### Upload train and validation Text Documents to AWS S3 for LLM Fine-Tuning with Sagemaker

### Create an AWS S3 Bucket
Amazon S3 (Simple Storage Service) provides scalable object storage, and it's a foundational element for data storage in AWS. Here's how you can create an S3 bucket:
Prerequisites
Ensure you have an AWS account and have set up AWS CLI with the necessary permissions. We will use the session credentials from AWS Sagemaker Notebook

### Step 1: Initialize Boto3 and S3 Client

We start by importing boto3 and setting up an S3 client.
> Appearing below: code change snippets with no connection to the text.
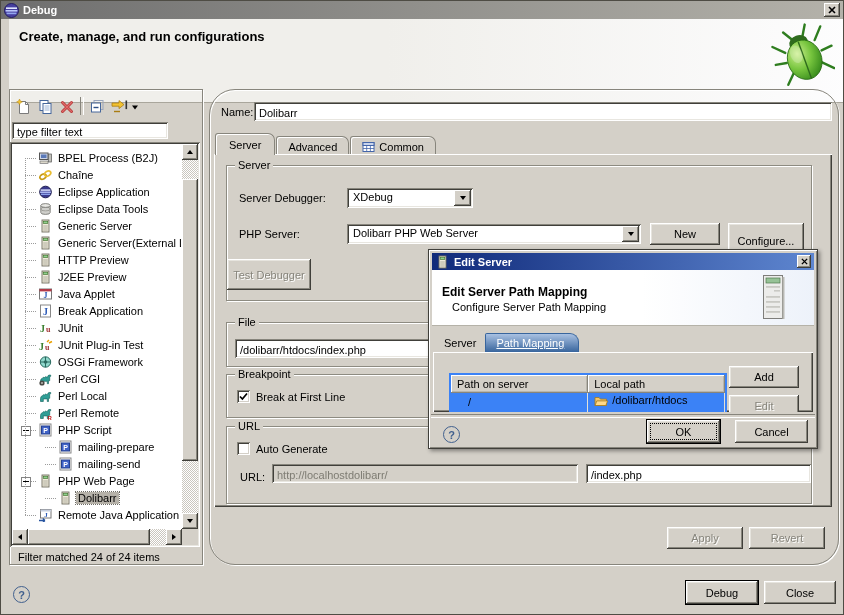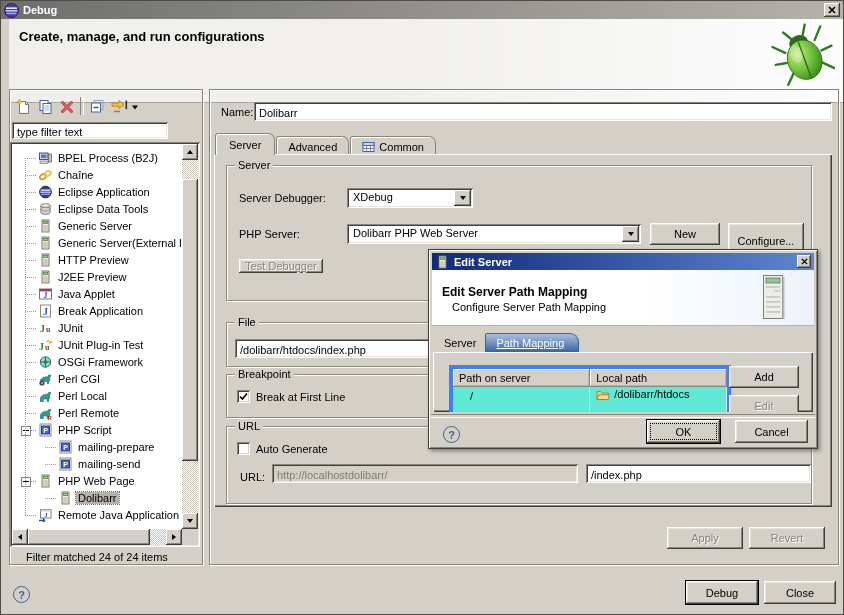--- a/index.html
+++ b/index.html
@@ -344,7 +344,7 @@
     <div class="status" style="left:16px;top:461px;">Filter matched 24 of 24 items</div>
   </div>
 
-  <div class="abs etched" style="left:208px;top:88px;width:628px;height:474px;">
+  <div class="abs etched" style="left:208px;top:88px;width:628px;height:474px;border-radius:26px;">
     <span class="lbl" style="left:11px;top:16px;">Name:</span>
     <input class="fld sunken" style="left: 44px; top: 12px; width: 578px; height: 19px;" type="text" value="Dolibarr">
 

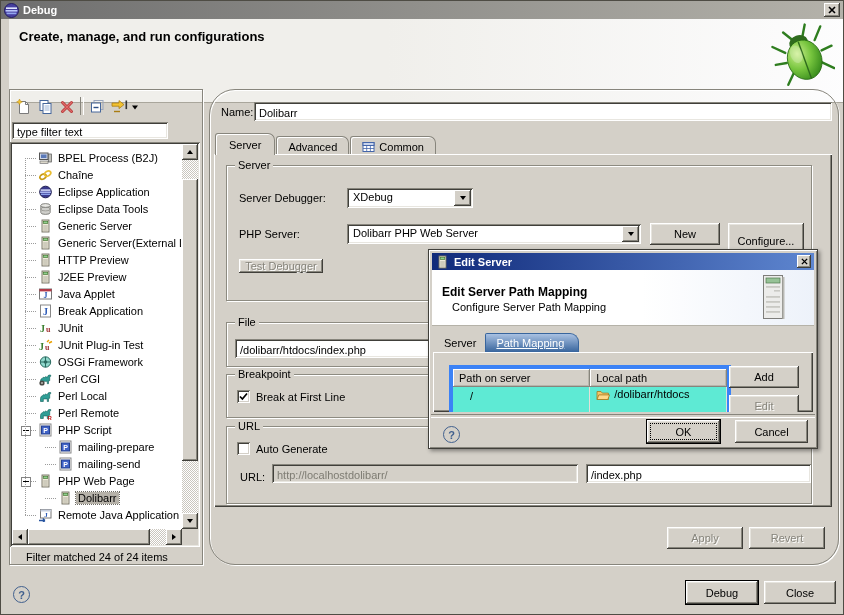--- a/index.html
+++ b/index.html
@@ -387,7 +387,7 @@
         </div>
         <button class="b3" style="left:423px;top:57px;width:70px;height:22px;">New</button>
         <button class="b3" style="left:501px;top:57px;width:76px;height:36px;">Configure...</button>
-        <button class="b3 disabled" style="left:12px;top:93px;width:84px;height:14px;">Test Debugger</button>
+        <button class="b3 disabled" style="left:0;top:93px;width:84px;height:31px;">Test Debugger</button>
       </div>
 
       <div class="group" style="left:12px;top:168px;width:584px;height:43px;">

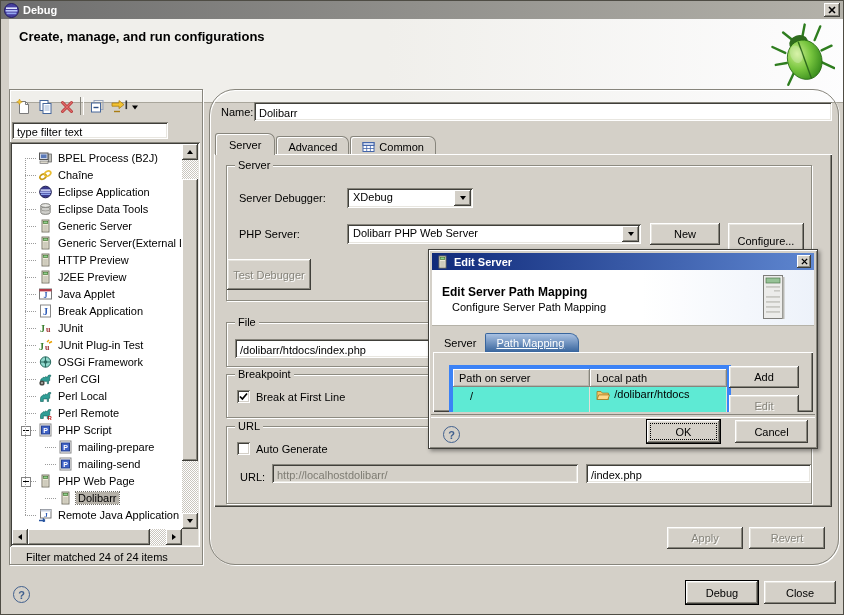--- a/index.html
+++ b/index.html
@@ -95,7 +95,7 @@
   .dtab{padding:4px 9px 3px 9px;}
   .dtab.active{background:linear-gradient(180deg,#a9c1e2,#38659d);color:#fff;text-decoration:underline;
     border-radius:2px 9px 0 0;border:1px solid #38659d;border-bottom:0;padding:3px 14px 3px 10px;}
-  .ptable-wrap{position:absolute;background:#5eead4;border:4px solid #3b82f6;overflow:hidden;}
+  .ptable-wrap{position:absolute;background:#3b82f6;border:2px solid #3b82f6;overflow:hidden;margin-top:8px;}
   table.ptable{border-collapse:collapse;width:100%;}
   table.ptable th{background:#d4d0c8;font-weight:normal;text-align:left;height:17px;padding:0 6px;
     border-right:1px solid #87857c;border-bottom:1px solid #87857c;

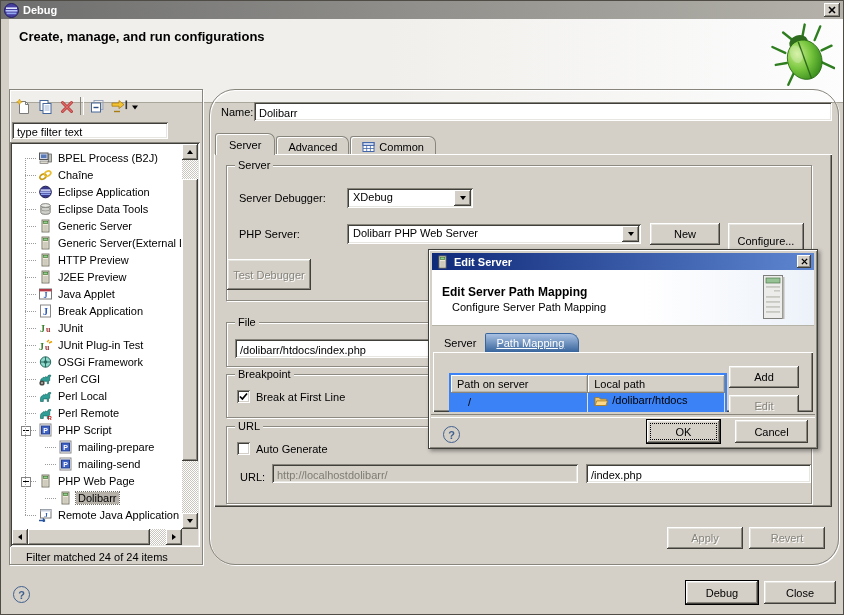--- a/index.html
+++ b/index.html
@@ -341,7 +341,7 @@
       </div>
       <div class="abs" style="right:2px;bottom:2px;width:16px;height:16px;background:#d4d0c8;"></div>
     </div>
-    <div class="status" style="left:16px;top:461px;">Filter matched 24 of 24 items</div>
+    <div class="status" style="left:8px;top:461px;">Filter matched 24 of 24 items</div>
   </div>
 
   <div class="abs etched" style="left:208px;top:88px;width:628px;height:474px;border-radius:26px;">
Boto3 is the AWS SDK for Python, which allows Python developers to write software that uses AWS services.


In [3]:
import boto3

aws_session = boto3.Session()
s3_client = aws_session.client('s3')

### Step 2: Define and Create Your Bucket

We then define a unique name for our bucket and create it. AWS S3 bucket names are globally unique.

In [9]:

bucket_name = 'rany-domain-adaptation-training-sagemaker'
s3_client.create_bucket(Bucket=bucket_name)

### Step 3: Upload Files to S3

The following code demonstrates how to upload files. We use upload_fileobj, which allows for uploading files directly from the file system.

In [11]:
from botocore.exceptions import ClientError

# Upload the train file
train_object_name = 'domain_adaptation/gptj6b/train/train.txt'
train_file_name = 'train.txt'
try:
    with open(train_file_name, 'rb') as file:
        s3_client.upload_fileobj(file, bucket_name, train_object_name)  # Pass 'file' instead of 'file_name'
    print(f"'{train_file_name}' has been uploaded to '{bucket_name}' as '{train_object_name}'.")
except ClientError as e:
    print(f"Error: {e}")
except FileNotFoundError:
    print("The file was not found. Please check the file path.")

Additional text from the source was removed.